Welcome to 1984 folks. 

The entire west coast is being taken over by homeless people. Sections of entire cities are no longer fit to do business in. Nothing is being done to correct this problem (or help the homeless) because it has been determined by leadership in those cities that it is “not nice” to make judgments about the lifestyle choices of others. Medical professionals will admit in their more vulnerable moments they are reluctant to tell patients they are overweight or that their lifestyle choices are going to kill them because they do not want to be perceived as “not nice” or “judgmental”. 

The idol of nice has slipped into the church and it IS hurting our witness.  For years now, churches (even evangelical churches) have systematically softened language concerning sin. In some situations, churches have stopped discussing topics—no matter how biblical those topics might be— because someone— somewhere might possibly feel those topics are “not nice”. The teachings of Calvinism have made serious inroads in recent years, even in denominations that are not traditionally Calvinistic. I suspect one of the reasons Calvinism has become trendy is because Calvinism teaches that Christians never have to tell unbelievers they are going to hell or even evangelize them (decidedly “not nice” things). Calvinists believe it is the sole responsibility of the Holy Spirit to reach unbelievers and He does not want or need our help. If these strategies were effective I would support them, but they are not. Church attendance has plummeted as have authentic conversions to Christianity. The vast majority of church growth in recent decades has been what experts call “transfer growth” or Christians simply transferring from one church or denomination to another church or denomination.   

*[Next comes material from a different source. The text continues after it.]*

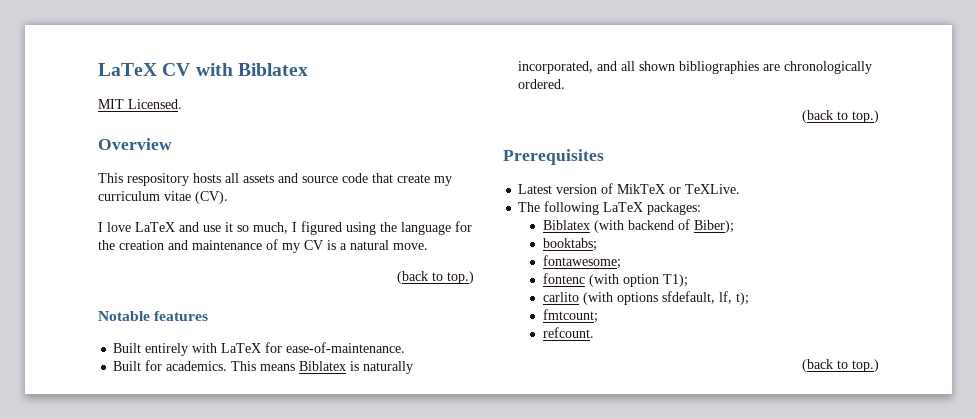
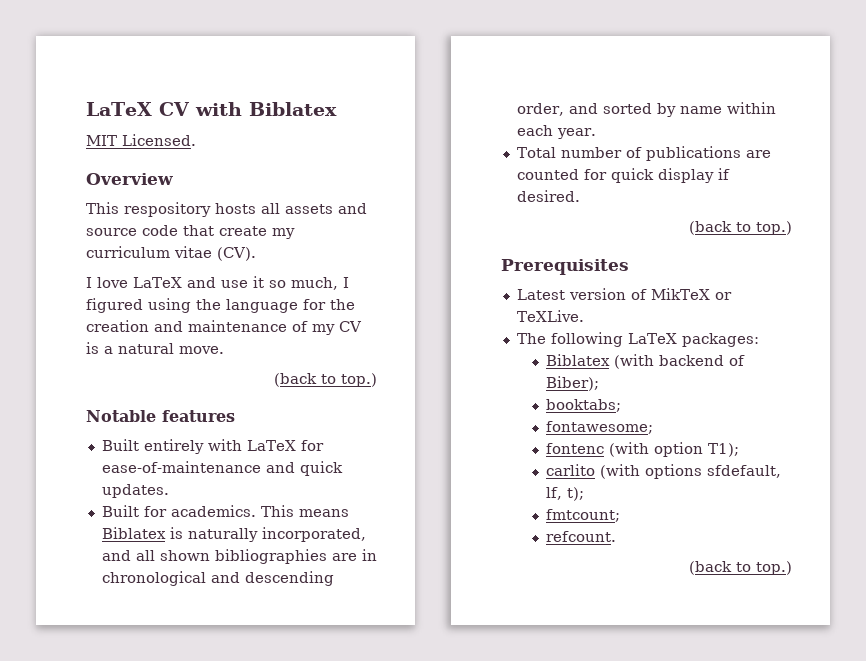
[286,342,406,353] ease-of-maintenance. -> [101,461,343,476] [101,484,169,498] ease-of-maintenance and quick updates.
[784,61,873,74] [518,79,566,89] chronologically ordered. -> [361,549,377,561] [101,571,334,586] [516,102,776,117] [516,125,596,139] [516,146,771,161] [516,168,730,183] [516,190,580,202] in chronological and descending order, and sorted by name within each year. // Total number of publications are counted for quick display if desired.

Idols must be dealt with decisively.  That does not mean it is okay to be rude, abusive or foulmouthed. Christians should strive to treat ALL people with the respect, dignity and the consideration that is due any being made in the image of a holy God. It does mean that we stop letting our fear of man outweigh our fear of God. 

It is critical Christians learn to balance “niceness” with truthfulness in a culture that is literally dying right before our very eyes (Ephesians 4:15, Ephesians 4:25). It is the ultimate in fiddling while Rome burns to worry more about being labeled “not nice” than to worry about the souls of people or the future of our civilization.